Por Marília
Scriboni
O Projeto de
Lei 7.202, de 2010, que prevê como acidente de trabalho o assédio moral, gerou
debates intensos na rede de discussão da Associação Luso-Brasileira de Juristas
do Trabalho (Jutra). Ao comentar reportagem publicada pela
revista Consultor Jurídico, a cubana Lydia Guevara Ramirez,
autora de um artigo sobre o assunto, mostrou como a Justiça espanhola tem se
manifestado. “Ao converter-se em um motivo que provoca faltas no trabalho,
danos à saúde do trabalhador e outras consequências lesivas à dignidade humana,
a jurisprudência estipulou que assédio moral é um acidente de trabalho”.
O artigo 115 da
Lei da Seguridade Social na Espanha define como acidente de trabalho qualquer
dano físico que o trabalhador sofre resultantes de trabalhos executados para os
outros, segundo autora do artigo Tratamiento Del acoso psicológico, el
estrés y el burnout como accidentes del trabajo. No Brasil, o Projeto
de Lei 7.202, de 2010 prevê a modificação da Lei 8.213, de 1991.
Autores da proposta, os deputados Ricardo Berzoini (PT-SP), Pepe Vargas
(PT-RS), Jô Moraes (PCdoB-MG), Paulo Pereira da Silva (PDT-SP) e Roberto
Santiago (PV-SP) querem introduzir na lei o assédio moral como acidente de
trabalho.
Em entrevista à
revista Consultor Jurídico, advogados viram com maus olhos a
proposta. O advogado Paulo Sérgio João, sócio do escritório
homônimo, por exemplo, disse acreditar que o projeto tenta dar conta de um
conceito extremamente difuso. "O assédio moral é uma ideia que a lei
dificilmente vai conseguir conceituar. Nesse sentido, a legislação vai ficar
devendo sempre", opinou.
“Não é que o
assédio moral seja um acidente de trabalho propriamente dito, mas pode ser a
causa de um acidente de trabalho e de uma enfermidade causado ao trabalhador.

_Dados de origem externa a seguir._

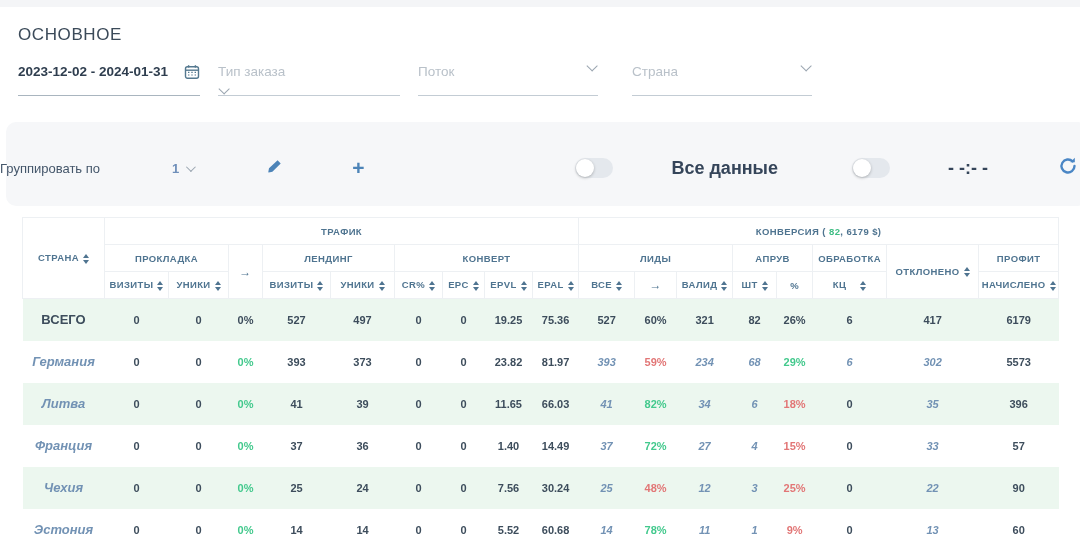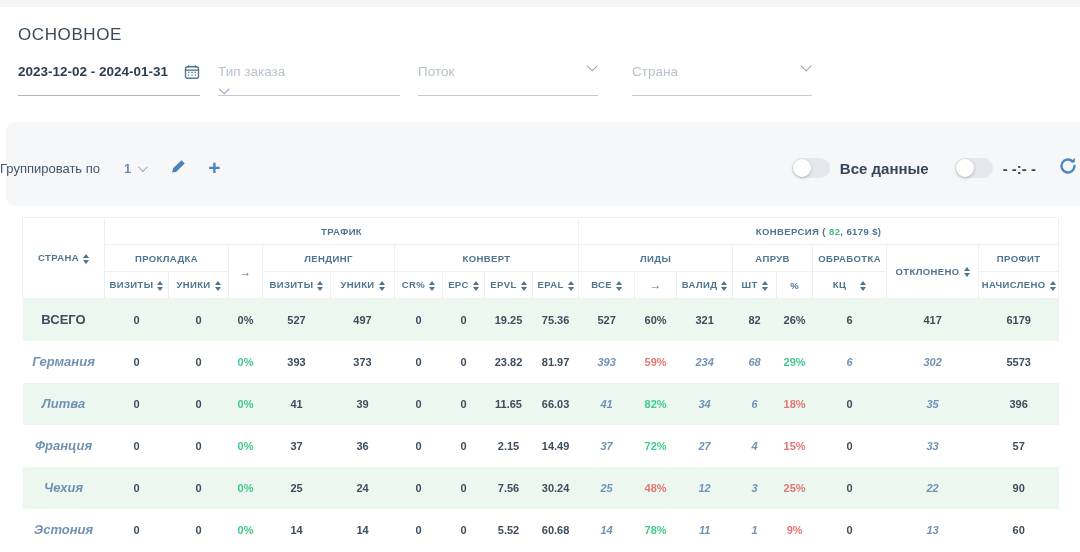"Группировать по" .band-row { gap: none -> 48px }
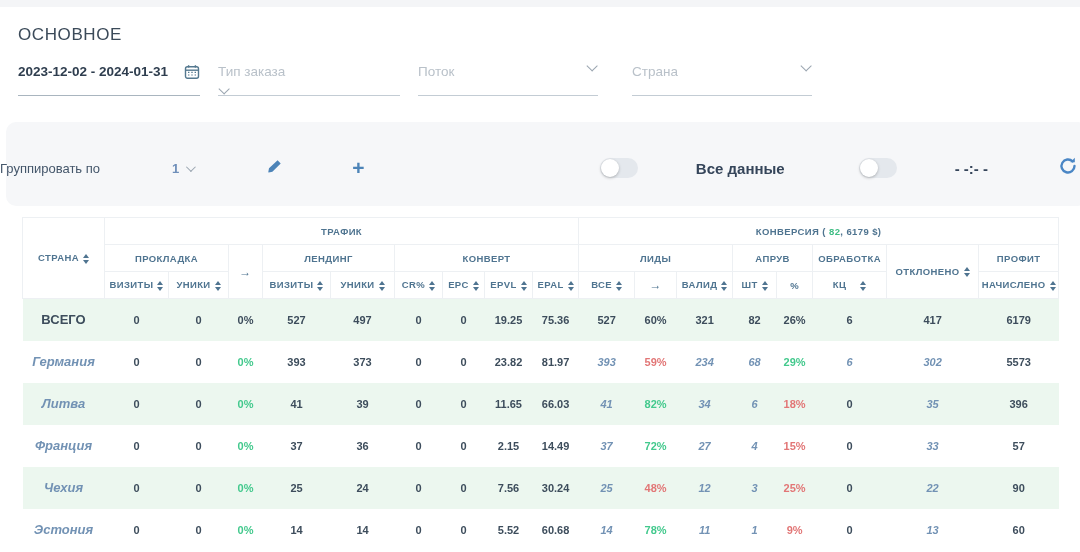"Все данные" .tgl-label { font-size: 15px -> 18px }
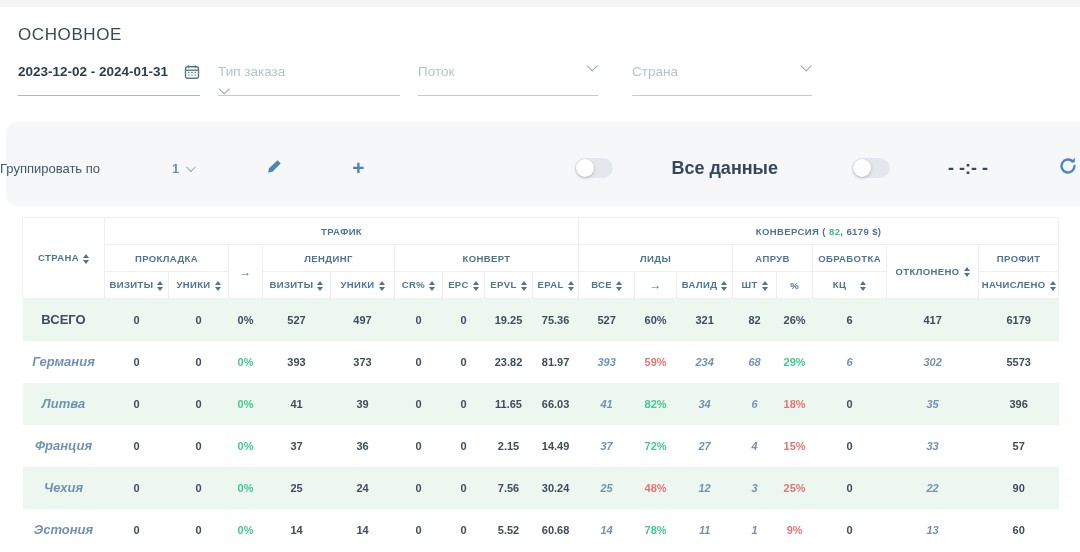"2.15" td.c-dark { text: 2.15 -> 1.40 }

Como consequência, deve existir um plano de saúde para a proteção do
trabalhador cuja saúde está prejudicada”, opina Lydia, que é membro da
Associação Latino-Americana de Advogados Laboralistas (Alal).
A cubana explica
que a intenção, ao equiparar o assédio moral ao acidente de trabalho, é tutelar
os direitos dos trabalhadores quanto à obrigação que o empregador tem de
proteger sua segurança e saúde no ambiente de trabalho.
Para a médica do
trabalho Margarida Barreto, o assédio moral, ao configurar como um
risco invisível, “gera doenças, viola direitos, causa danos e pode levar a
morte”. Dessa invisibilidade viria, explica, uma dificuldade de os
profissionais não levarem em conta os fatores de risco existentes no ambiente
laboral. Assim, ela garante que “o assédio deve ser compreendido no campo dos
riscos não visíveis”.
O desafio para
médicos do trabalho, psicólogos e advogados trabalhistas, conta a médica, está
em saber identificar e diferenciar os riscos visíveis dos riscos não visíveis.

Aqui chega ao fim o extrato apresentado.